I need to mention another series of fantasy novels inspired by the Japanese feudal period: Lian Hearn’s superb Tales of the Otori series, beginning with Across the Nightingale Floor (2003). Those books, too, have their shadow-ninjas. Unlike Kagawa, Hearn (the pen name for the English writer Gillian Rubinstein, writing and publishing in Australia) is not of Japanese heritage, but she received a grant from Australia’s Asialink Foundation to study and do research in Japan. The result was this amazing series of novels. See this interview with her. Hearn’s books are some of the best fantasy I’ve ever read.

Find it at Amazon.com.

Fairytale Fantasy Post #6

Valentine’s Day + 1

Here’s the 6th in my series of fairytale fantasy posts!
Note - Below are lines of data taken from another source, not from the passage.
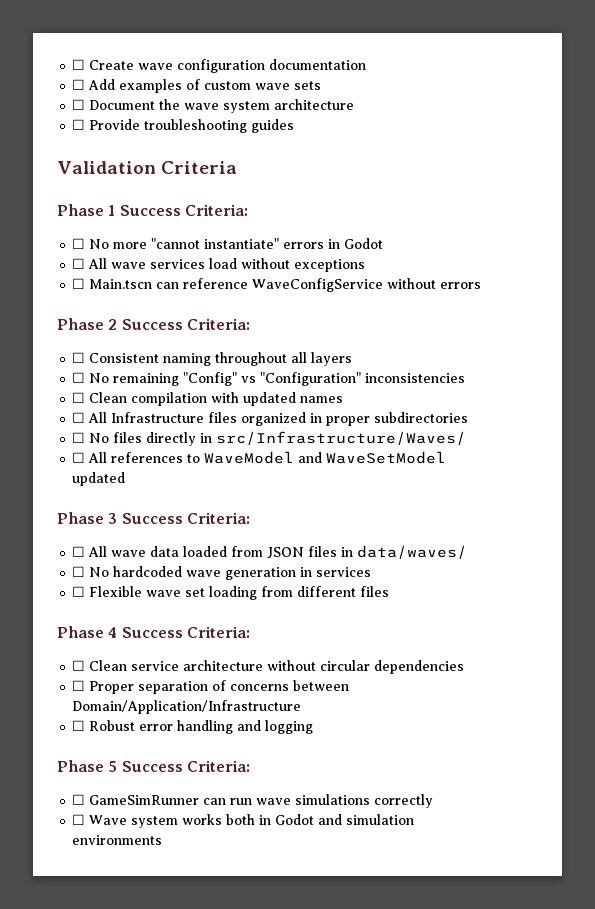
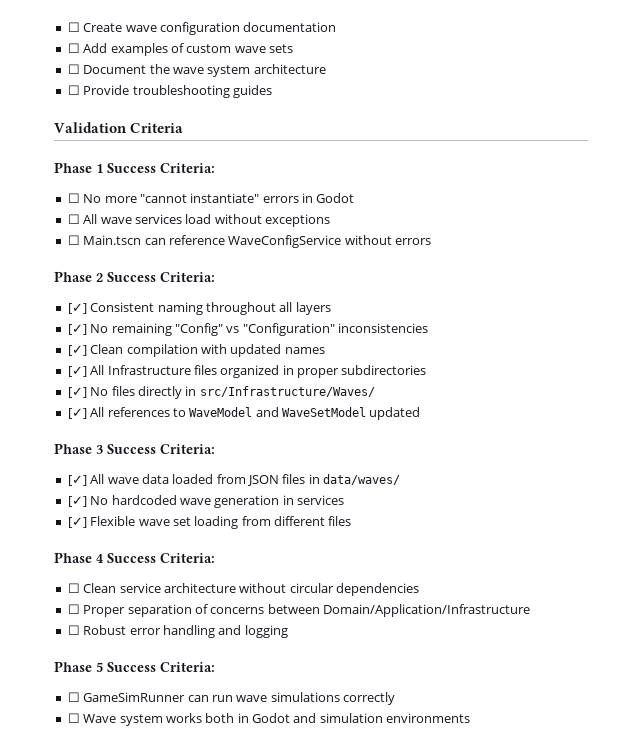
- ☐ Consistent naming throughout all layers
+ [✓] Consistent naming throughout all layers
- ☐ No remaining "Config" vs "Configuration" inconsistencies
+ [✓] No remaining "Config" vs "Configuration" inconsistencies
- ☐ Clean compilation with updated names
+ [✓] Clean compilation with updated names
- ☐ All Infrastructure files organized in proper subdirectories
+ [✓] All Infrastructure files organized in proper subdirectories
- ☐ No files directly in src/Infrastructure/Waves/
+ [✓] No files directly in src/Infrastructure/Waves/
- ☐ All references to WaveModel and WaveSetModel updated
+ [✓] All references to WaveModel and WaveSetModel updated
- ☐ All wave data loaded from JSON files in data/waves/
+ [✓] All wave data loaded from JSON files in data/waves/
- ☐ No hardcoded wave generation in services
+ [✓] No hardcoded wave generation in services
- ☐ Flexible wave set loading from different files
+ [✓] Flexible wave set loading from different files

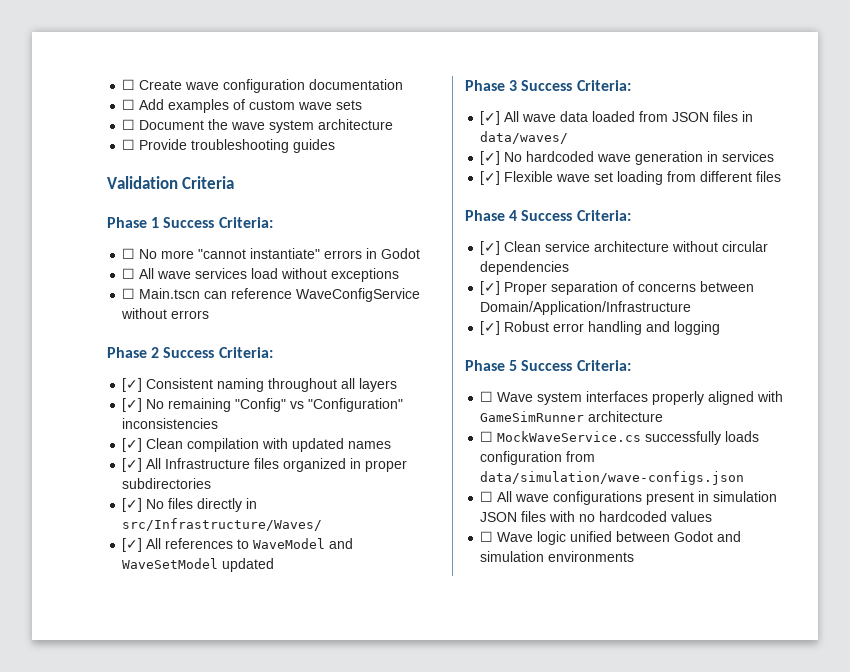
- ☐ Clean service architecture without circular dependencies
+ [✓] Clean service architecture without circular dependencies
- ☐ Proper separation of concerns between Domain/Application/Infrastructure
+ [✓] Proper separation of concerns between Domain/Application/Infrastructure
- ☐ Robust error handling and logging
+ [✓] Robust error handling and logging
- ☐ GameSimRunner can run wave simulations correctly
- ☐ Wave system works both in Godot and simulation environments
+ ☐ Wave system interfaces properly aligned with GameSimRunner architecture
+ ☐ MockWaveService.cs successfully loads configuration from data/simulation/wave-configs.json
+ ☐ All wave configurations present in simulation JSON files with no hardcoded values
+ ☐ Wave logic unified between Godot and simulation environments

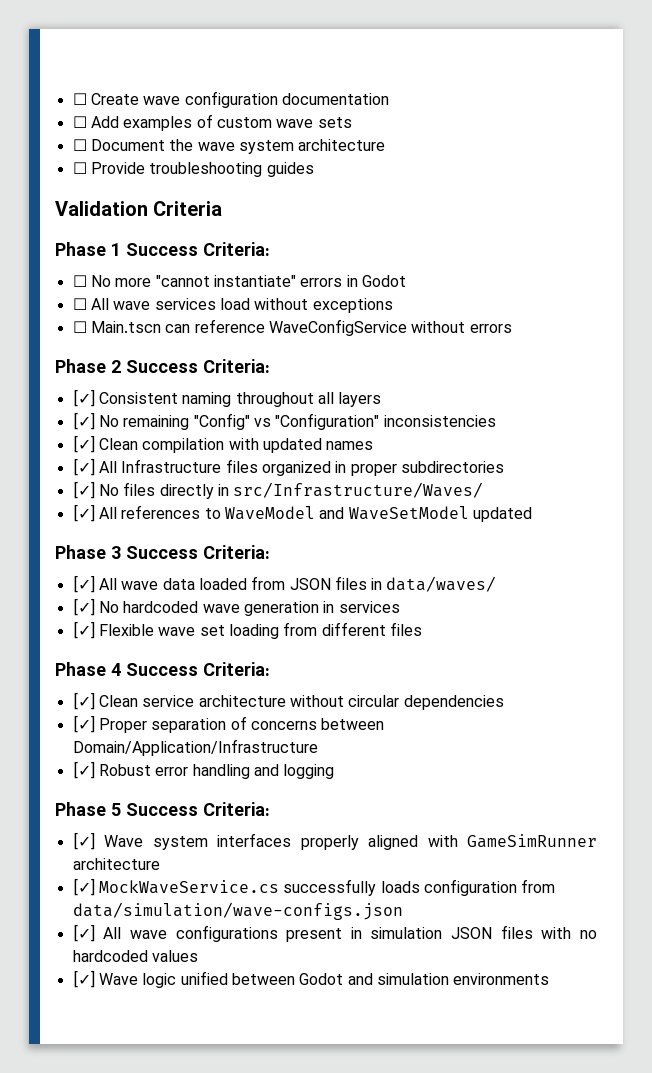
- ☐ Wave system interfaces properly aligned with GameSimRunner architecture
+ [✓] Wave system interfaces properly aligned with GameSimRunner architecture
- ☐ MockWaveService.cs successfully loads configuration from data/simulation/wave-configs.json
+ [✓] MockWaveService.cs successfully loads configuration from data/simulation/wave-configs.json
- ☐ All wave configurations present in simulation JSON files with no hardcoded values
+ [✓] All wave configurations present in simulation JSON files with no hardcoded values
- ☐ Wave logic unified between Godot and simulation environments
+ [✓] Wave logic unified between Godot and simulation environments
TO REPEAT from fairytale fantasy post #1: the term “fairy tale” is misleading. What we typically call “fairy tales” are more accurately described as “folk tales,” or “traditional tales,” especially one coming from the oral tradition. I’m also not necessarily posting about the fae, although one of the books in this series of posts does have a strong fae presence. “Fairy”—“Fae”—They are synonyms (of a sort), and tales of the fae are an important fantasy subgenre, but again, I’m not using “fairy” necessarily in that sense. AND I’m not dealing with anything Disney (although I guess I kind of lied about that in the last few posts).

The fairytale fantasy novels

My top picks:

Spinning Silver, by Naomi Novik. Based on the Grimms’ Brothers fairy tale Rumpelstiltskin. Reviewed in post one of this series.

Redemption in Indigo, by Karen Lord. Based on the Senegalese folk tale Ansige the Glutton. Reviewed in post two of this series.

More fairytale fantasy:

She Who Became the Sun, by Shelley Parker-Chan. Influenced by Chinese ghost lore. Reviewed in post three of this series.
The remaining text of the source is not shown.